# Spark at end of brad nailer



## joecaption (Nov 30, 2011)

Not likly it was a wire but anything's possible.
I'd concider playing it safe and pull the base and check it out. You should be able to just cut a hole below where the base is going to sit to peek in.
I've hit a wire with a Tow Kick saw cutting out a floor. Someone had ran the wire through the bottom plate at such an angle in a notch instead of a hole that it the wire looked like a Z and was out behond the drywall.

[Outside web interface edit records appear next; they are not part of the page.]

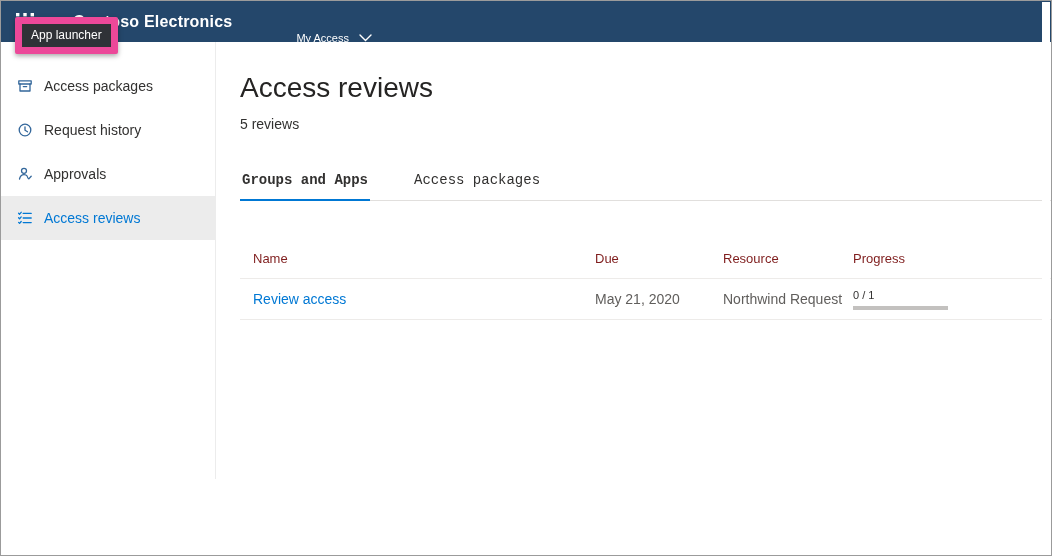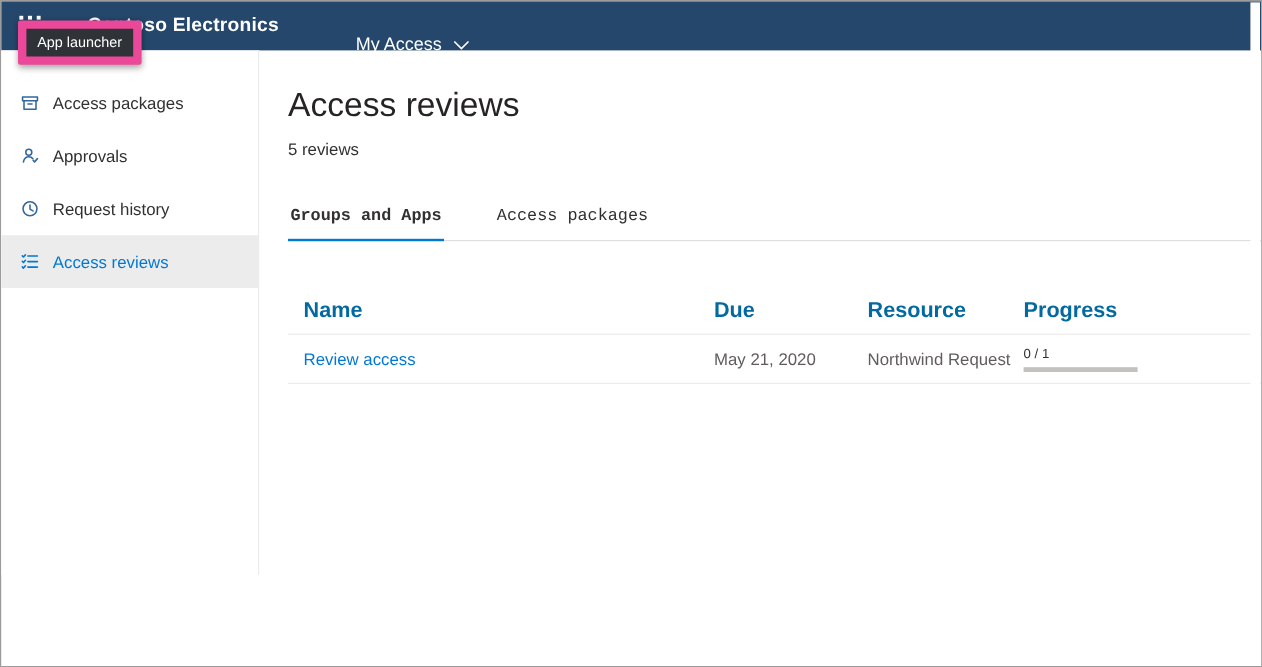"My Access" .workspace { font-size: 15px -> 11px }
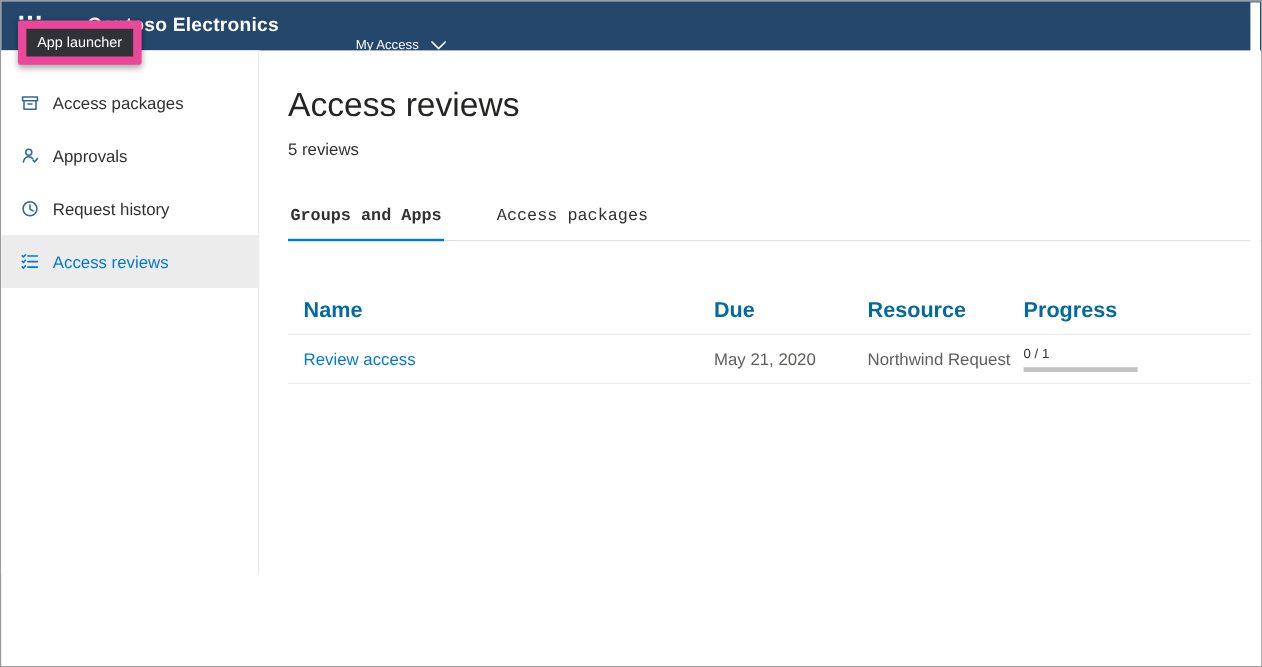"Approvals" div.side-item { order: before "Request history" -> after "Request history" }
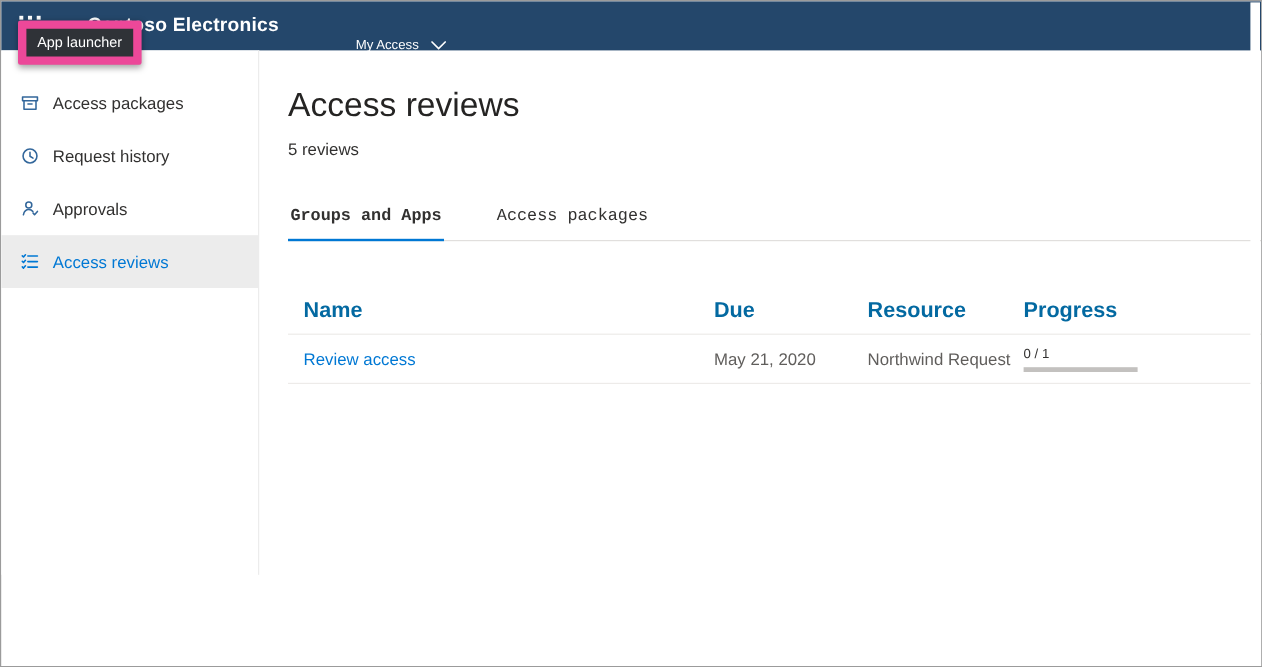"Name" .t-header { color: #0369a1 -> #7f1d1d; font-size: 18px -> 13px; font-weight: bold -> none }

A tip for next time instead of wasting tape and time. Mark the floor with one piece of tape near a corner, pull out your measuring tape and lay it on the floor out away from where you need to nail, if the studs line up with the 16" on center marks use that as your guide for nail placement instead of marking every stud.


----------



## gregzoll (Dec 25, 2006)

Sometimes nailers will spark, when the rod hits the nail. Even better with the framing nailers. Nothing toneorry about.


----------



## notmrjohn (Aug 20, 2012)

greg, I say that if RK, in celebration of finally driving that last brad, wants to toneorry about, then let him toneorry about. Fetch the jesters:jester:, play the internal organs, pipe ye sandpipers!:whistling2: Let us all toneorry about in glee.:laughing:


----------



## DannyT (Mar 23, 2011)

if your baseboard is 1/2 inch thick and the drywall is 1/2 inch thick 1-1/4 brads are not gonna hold your baseboard on.


----------



## joecaption (Nov 30, 2011)

It's suppost to spark, so you can stick weld the two pieces together.

Only kidding.


----------



## hand drive (Apr 21, 2012)

chances are the spark was from the nail plunger in the tip of the brad nailer ricocheting off the side of the brad during insertion, I see it all the time. if you examine the nail hole where the brad entered it will probably be larger than the other nail holes or shaped oblong as opposed to round.


----------